▶ [To do]: The following entries are to be repeated exactly, and the pictures are to be left behind.

[Web page revision data]
..........

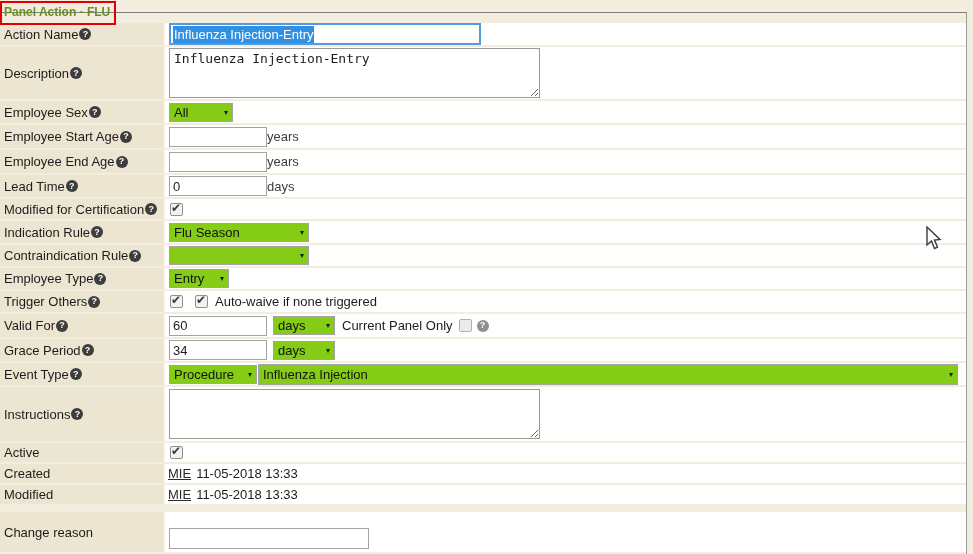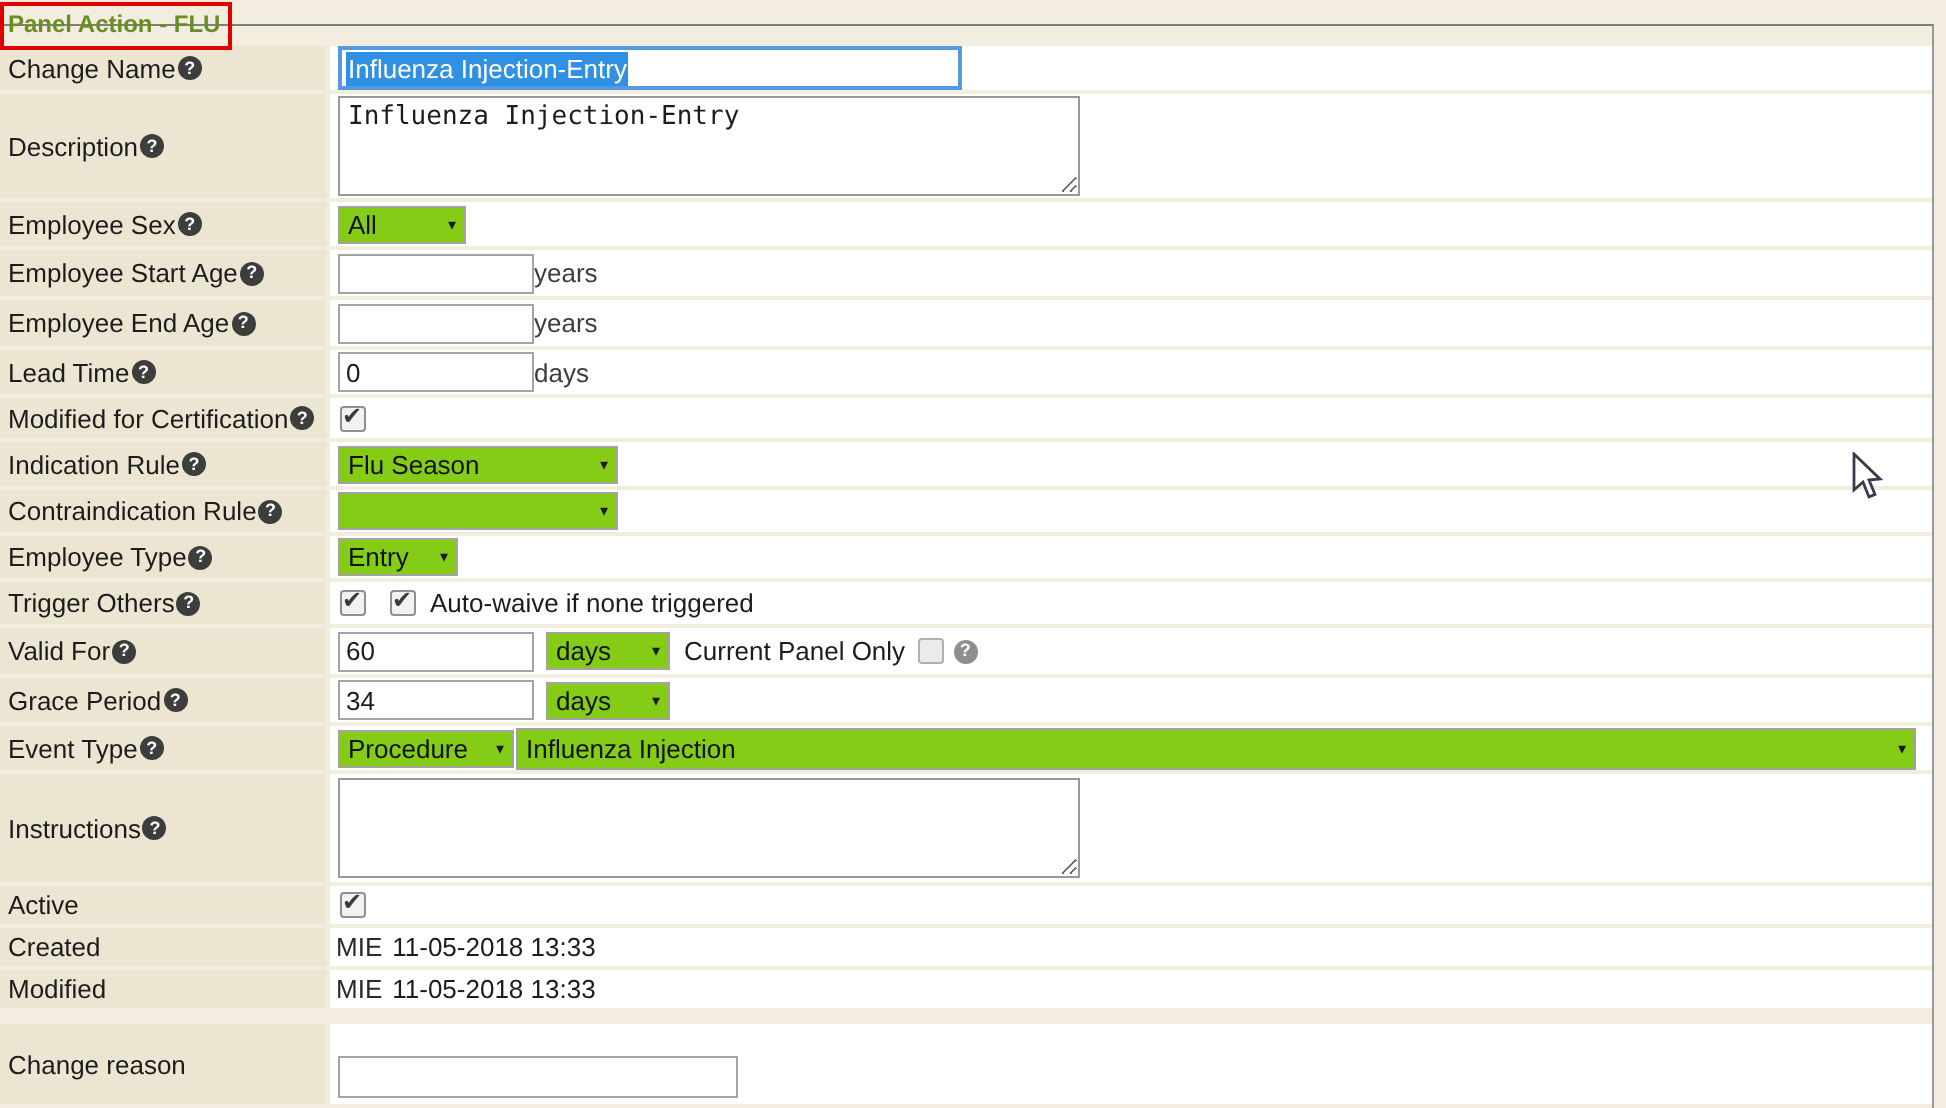--- a/index.html
+++ b/index.html
@@ -97,38 +97,38 @@
   }
   .cb.checked { background:#F2F2F2; }
   .cb.checked::after {
     content:"\2714";
     position:absolute; top:-3px; left:0;
     font-size:12px; color:#3a3a3a;
   }
   .cb.light { background:#EBEBEB; border-color:#b0b0b0; }
   .suffix { color:#3d3d3d; margin-left:0; }
   .inline-label { margin-left:7px; color:#1c1c1c; white-space:nowrap; }
-  .lnk { color:#2a2a2a; cursor:pointer; }
+  .lnk { color:#2a2a2a; text-decoration:underline; cursor:pointer; }
   .ts { margin-left:5px; }
   .ml12 { margin-left:12px; }
   .ml6 { margin-left:6px; }
   .cr-wrap { display:flex; align-items:flex-end; height:100%; padding-bottom:3px; }
   .cr-input { width:200px; height:21px; }
   .cursor { position:absolute; left:926px; top:226px; pointer-events:none; }
 </style>
 </head>
 <body>
 
 <div class="fieldset">
   <div class="legend">Panel Action - FLU</div>
 
   <div class="grid">
 
     <div class="lc h22">
-      <span class="lbl">Change Name</span>
+      <span class="lbl">Action Name</span>
       <span class="help">?</span>
     </div>
     <div class="vc h22">
       <div class="name-input">
         <span class="selected">Influenza Injection-Entry</span>
       </div>
     </div>
 
     <div class="lc h52">
       <span class="lbl">Description</span>

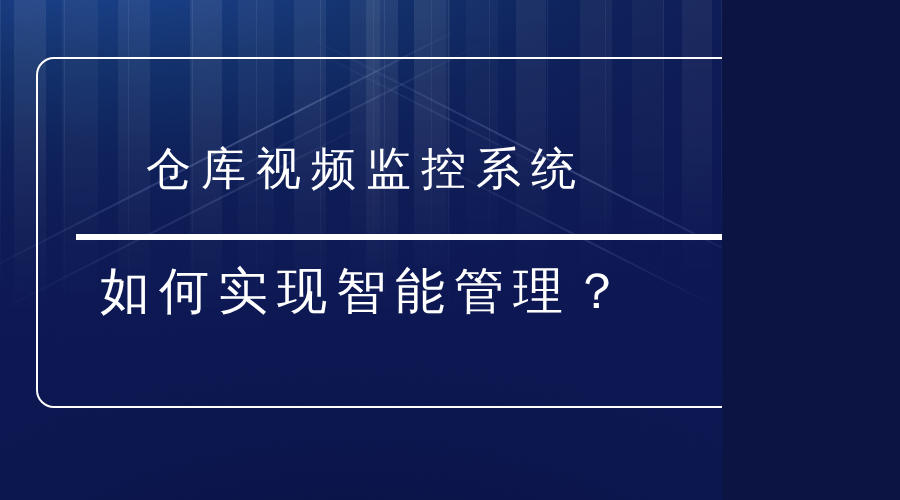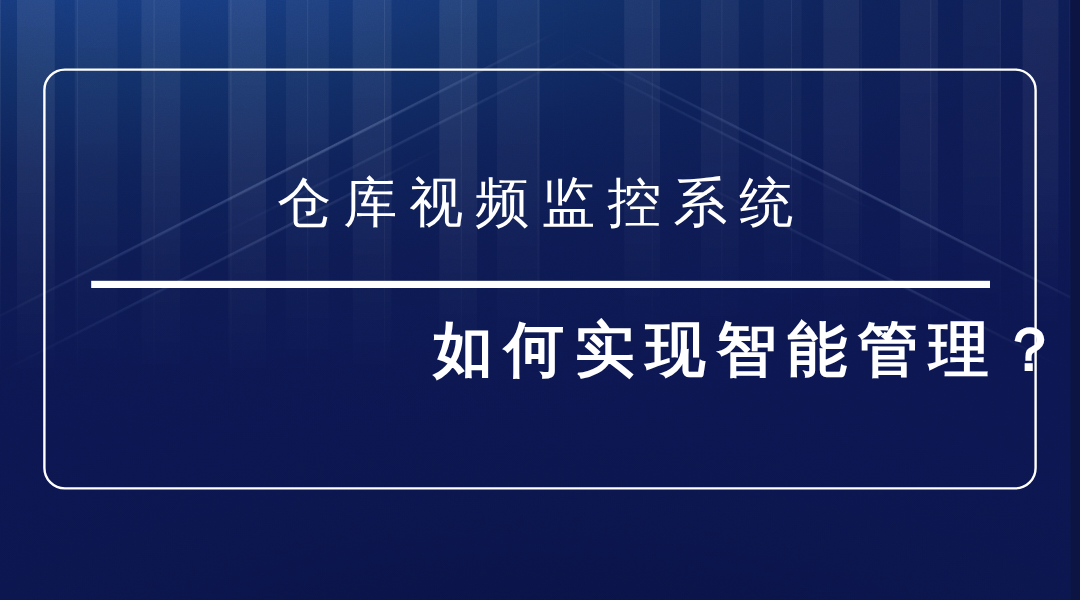--- a/index.html
+++ b/index.html
@@ -7,21 +7,21 @@
     padding: 0;
     background: #0b1442;
   }
   body {
     font-family: "Liberation Sans", "DejaVu Sans", sans-serif;
   }
 
   
   .banner {
     position: relative;
-    width: 892px;
+    width: 722px;
     height: 500px;
     overflow: hidden;
     background: #0d1a52;
   }
 
   
   .bg-base {
     position: absolute;
     inset: 0;
     background:
@@ -153,27 +153,27 @@
     width: 749px;
     height: 6px;
     background: #ffffff;
   }
 
   .subtitle {
     position: absolute;
     top: 266px;
     left: 0;
     right: 0;
-    text-align: right;
+    text-align: center;
     color: #ffffff;
     font-size: 50px;
     line-height: 1;
     letter-spacing: 9px;
     text-indent: 9px;
-    font-weight: 700;
+    font-weight: 400;
     white-space: nowrap;
   }
 </style>
 </head>
 <body>
 
 <div class="banner">
 
   <div class="bg-base"></div>
   <div class="stripes-left"></div>

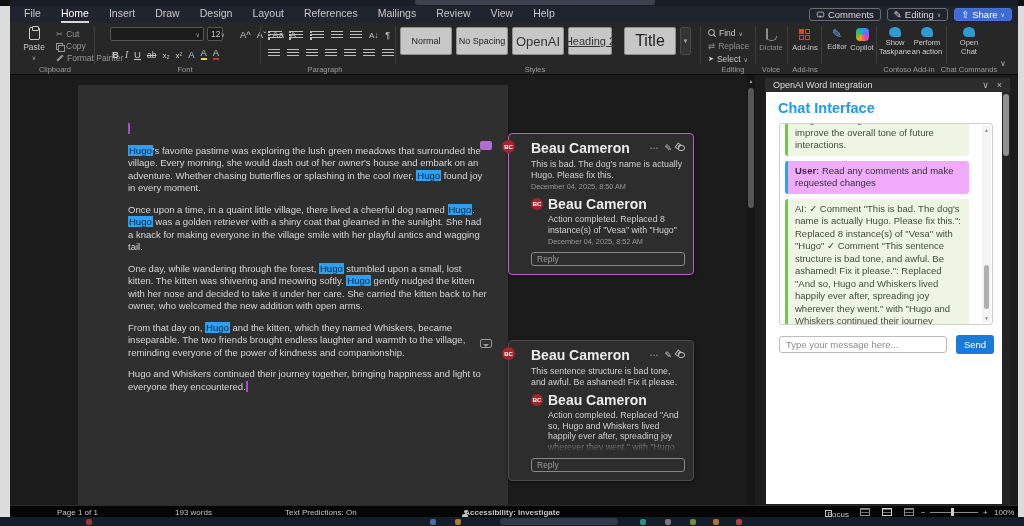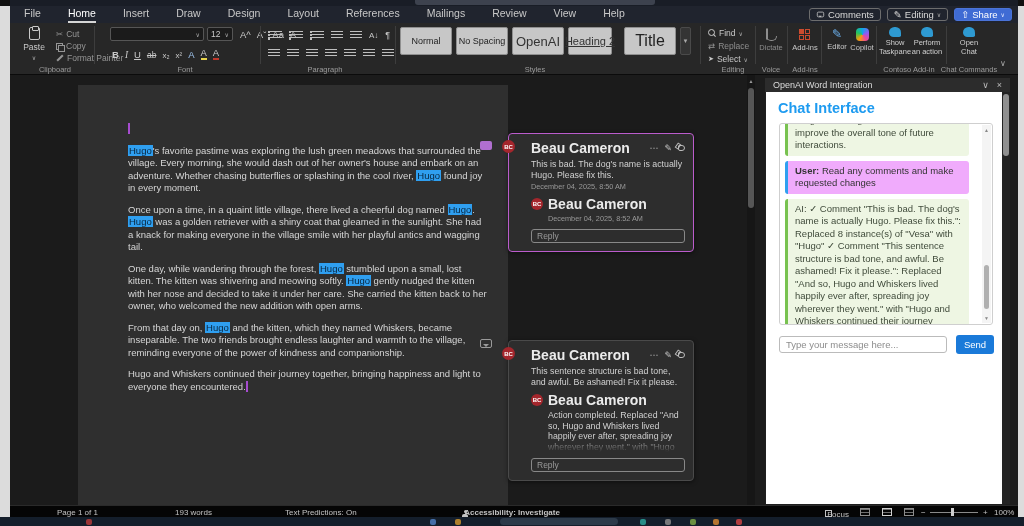--- a/index.html
+++ b/index.html
@@ -6,21 +6,21 @@
   html,body{width:1024px;height:526px;overflow:hidden;background:#101010;
     font-family:"Liberation Sans",sans-serif;-webkit-font-smoothing:antialiased}
   
   .strip{position:absolute;top:6px;height:511px;background:#dcdcdc}
   .strip.l{left:0;width:10px}.strip.r{left:1018px;width:6px}
   
   .win{position:absolute;left:10px;top:0;width:1008px;height:517px;background:#1c1c1c}
   .topbar{position:absolute;left:0;top:0;width:1008px;height:6px;background:#191d26}
   .srem{position:absolute;left:405px;top:0;width:240px;height:5px;background:#3d424e;border-radius:0 0 3px 3px}
   .menubar{position:absolute;left:0;top:6px;width:1008px;height:17px;background:#20242e;display:flex;align-items:center;color:#c8c8c8;font-size:10.5px}
-  .tabs{display:flex;gap:27px;padding-left:14px}
+  .tabs{display:flex;gap:20px;padding-left:14px}
   .mtab{cursor:default;line-height:15px}
   .mtab.active{color:#fff;border-bottom:2px solid #d6d6d6}
   .mb-right{margin-left:auto;display:flex;gap:6px;margin-right:6px;align-items:center}
   .mbtn{border:1px solid #6d6d6d;border-radius:3px;height:13px;padding:0 6px;font-size:9.5px;display:flex;align-items:center;gap:3px;color:#d8d8d8}
   .mbtn.share{background:#3f6bd4;border-color:#4a73d8;color:#fff}
   .chev{font-size:6px;color:#aaa}
   
   .ribbon{position:absolute;left:0;top:23px;width:1008px;height:52px;background:#272727;border-bottom:1px solid #0b0b0b;font-size:8.5px;color:#c9c9c9}
   .vdiv{position:absolute;top:3px;height:38px;width:1px;background:#3d3d3d}
   .glabel{position:absolute;top:42px;font-size:7.5px;color:#9b9b9b;text-align:center;white-space:nowrap}
@@ -196,21 +196,21 @@
         <span class="i-fp"></span>
         <span>Format Painter</span>
       </div>
     <div class="glabel" style="left:10px;width:70px">Clipboard</div>
     <div class="vdiv" style="left:84px"></div>
 
     <div class="combo" style="left:100px;top:4px;width:94px">
         <span></span>
         <span class="chev">∨</span>
       </div>
-    <div class="combo" style="left:197px;top:4px;width:26px">
+    <div class="combo" style="left:197px;top:4px;width:16px">
         <span>12</span>
         <span class="chev">∨</span>
       </div>
     <div class="fg" id="font-row1" style="left:230px;top:6px">
         <span class="r1g0">A^</span>
         <span class="r1g1">Aˇ</span>
         <span class="r1g2">Aa</span>
         <span class="r1g3">A</span>
       </div>
     <div class="fg" id="font-row2" style="left:102px;top:24px">
@@ -353,20 +353,21 @@
             <span class="i-like"></span>
           </span>
         </div>
         <div class="cbody">This is bad. The dog's name is actually Hugo. Please fix this.</div>
         <div class="ctime">December 04, 2025, 8:50 AM</div>
         <div class="creply">
           <div class="crhead">
             <div class="cavatar">BC</div>
             <span class="cname">Beau Cameron</span>
           </div>
+          <div class="crbody">Action completed. Replaced 8 instance(s) of "Vesa" with "Hugo"</div>
           <div class="crtime">December 04, 2025, 8:52 AM</div>
         </div>
         <input class="creply-input" placeholder="Reply" style="">
       </div>
       <div class="comment-card" style="top: 340px;">
         <div class="cavatar main-av">BC</div>
         <div class="chdr">
           <span class="cname">Beau Cameron</span>
           <span class="cicons">
             <span>⋯</span>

..........

▶ [Answer to the problem]:
--- a/index.html
+++ b/index.html
@@ -97,38 +97,38 @@
   }
   .cb.checked { background:#F2F2F2; }
   .cb.checked::after {
     content:"\2714";
     position:absolute; top:-3px; left:0;
     font-size:12px; color:#3a3a3a;
   }
   .cb.light { background:#EBEBEB; border-color:#b0b0b0; }
   .suffix { color:#3d3d3d; margin-left:0; }
   .inline-label { margin-left:7px; color:#1c1c1c; white-space:nowrap; }
-  .lnk { color:#2a2a2a; cursor:pointer; }
+  .lnk { color:#2a2a2a; text-decoration:underline; cursor:pointer; }
   .ts { margin-left:5px; }
   .ml12 { margin-left:12px; }
   .ml6 { margin-left:6px; }
   .cr-wrap { display:flex; align-items:flex-end; height:100%; padding-bottom:3px; }
   .cr-input { width:200px; height:21px; }
   .cursor { position:absolute; left:926px; top:226px; pointer-events:none; }
 </style>
 </head>
 <body>
 
 <div class="fieldset">
   <div class="legend">Panel Action - FLU</div>
 
   <div class="grid">
 
     <div class="lc h22">
-      <span class="lbl">Change Name</span>
+      <span class="lbl">Action Name</span>
       <span class="help">?</span>
     </div>
     <div class="vc h22">
       <div class="name-input">
         <span class="selected">Influenza Injection-Entry</span>
       </div>
     </div>
 
     <div class="lc h52">
       <span class="lbl">Description</span>

--- a/index.html
+++ b/index.html
@@ -7,21 +7,21 @@
     padding: 0;
     background: #0b1442;
   }
   body {
     font-family: "Liberation Sans", "DejaVu Sans", sans-serif;
   }
 
   
   .banner {
     position: relative;
-    width: 892px;
+    width: 722px;
     height: 500px;
     overflow: hidden;
     background: #0d1a52;
   }
 
   
   .bg-base {
     position: absolute;
     inset: 0;
     background:
@@ -153,27 +153,27 @@
     width: 749px;
     height: 6px;
     background: #ffffff;
   }
 
   .subtitle {
     position: absolute;
     top: 266px;
     left: 0;
     right: 0;
-    text-align: right;
+    text-align: center;
     color: #ffffff;
     font-size: 50px;
     line-height: 1;
     letter-spacing: 9px;
     text-indent: 9px;
-    font-weight: 700;
+    font-weight: 400;
     white-space: nowrap;
   }
 </style>
 </head>
 <body>
 
 <div class="banner">
 
   <div class="bg-base"></div>
   <div class="stripes-left"></div>

--- a/index.html
+++ b/index.html
@@ -6,21 +6,21 @@
   html,body{width:1024px;height:526px;overflow:hidden;background:#101010;
     font-family:"Liberation Sans",sans-serif;-webkit-font-smoothing:antialiased}
   
   .strip{position:absolute;top:6px;height:511px;background:#dcdcdc}
   .strip.l{left:0;width:10px}.strip.r{left:1018px;width:6px}
   
   .win{position:absolute;left:10px;top:0;width:1008px;height:517px;background:#1c1c1c}
   .topbar{position:absolute;left:0;top:0;width:1008px;height:6px;background:#191d26}
   .srem{position:absolute;left:405px;top:0;width:240px;height:5px;background:#3d424e;border-radius:0 0 3px 3px}
   .menubar{position:absolute;left:0;top:6px;width:1008px;height:17px;background:#20242e;display:flex;align-items:center;color:#c8c8c8;font-size:10.5px}
-  .tabs{display:flex;gap:27px;padding-left:14px}
+  .tabs{display:flex;gap:20px;padding-left:14px}
   .mtab{cursor:default;line-height:15px}
   .mtab.active{color:#fff;border-bottom:2px solid #d6d6d6}
   .mb-right{margin-left:auto;display:flex;gap:6px;margin-right:6px;align-items:center}
   .mbtn{border:1px solid #6d6d6d;border-radius:3px;height:13px;padding:0 6px;font-size:9.5px;display:flex;align-items:center;gap:3px;color:#d8d8d8}
   .mbtn.share{background:#3f6bd4;border-color:#4a73d8;color:#fff}
   .chev{font-size:6px;color:#aaa}
   
   .ribbon{position:absolute;left:0;top:23px;width:1008px;height:52px;background:#272727;border-bottom:1px solid #0b0b0b;font-size:8.5px;color:#c9c9c9}
   .vdiv{position:absolute;top:3px;height:38px;width:1px;background:#3d3d3d}
   .glabel{position:absolute;top:42px;font-size:7.5px;color:#9b9b9b;text-align:center;white-space:nowrap}
@@ -196,21 +196,21 @@
         <span class="i-fp"></span>
         <span>Format Painter</span>
       </div>
     <div class="glabel" style="left:10px;width:70px">Clipboard</div>
     <div class="vdiv" style="left:84px"></div>
 
     <div class="combo" style="left:100px;top:4px;width:94px">
         <span></span>
         <span class="chev">∨</span>
       </div>
-    <div class="combo" style="left:197px;top:4px;width:26px">
+    <div class="combo" style="left:197px;top:4px;width:16px">
         <span>12</span>
         <span class="chev">∨</span>
       </div>
     <div class="fg" id="font-row1" style="left:230px;top:6px">
         <span class="r1g0">A^</span>
         <span class="r1g1">Aˇ</span>
         <span class="r1g2">Aa</span>
         <span class="r1g3">A</span>
       </div>
     <div class="fg" id="font-row2" style="left:102px;top:24px">
@@ -353,20 +353,21 @@
             <span class="i-like"></span>
           </span>
         </div>
         <div class="cbody">This is bad. The dog's name is actually Hugo. Please fix this.</div>
         <div class="ctime">December 04, 2025, 8:50 AM</div>
         <div class="creply">
           <div class="crhead">
             <div class="cavatar">BC</div>
             <span class="cname">Beau Cameron</span>
           </div>
+          <div class="crbody">Action completed. Replaced 8 instance(s) of "Vesa" with "Hugo"</div>
           <div class="crtime">December 04, 2025, 8:52 AM</div>
         </div>
         <input class="creply-input" placeholder="Reply" style="">
       </div>
       <div class="comment-card" style="top: 340px;">
         <div class="cavatar main-av">BC</div>
         <div class="chdr">
           <span class="cname">Beau Cameron</span>
           <span class="cicons">
             <span>⋯</span>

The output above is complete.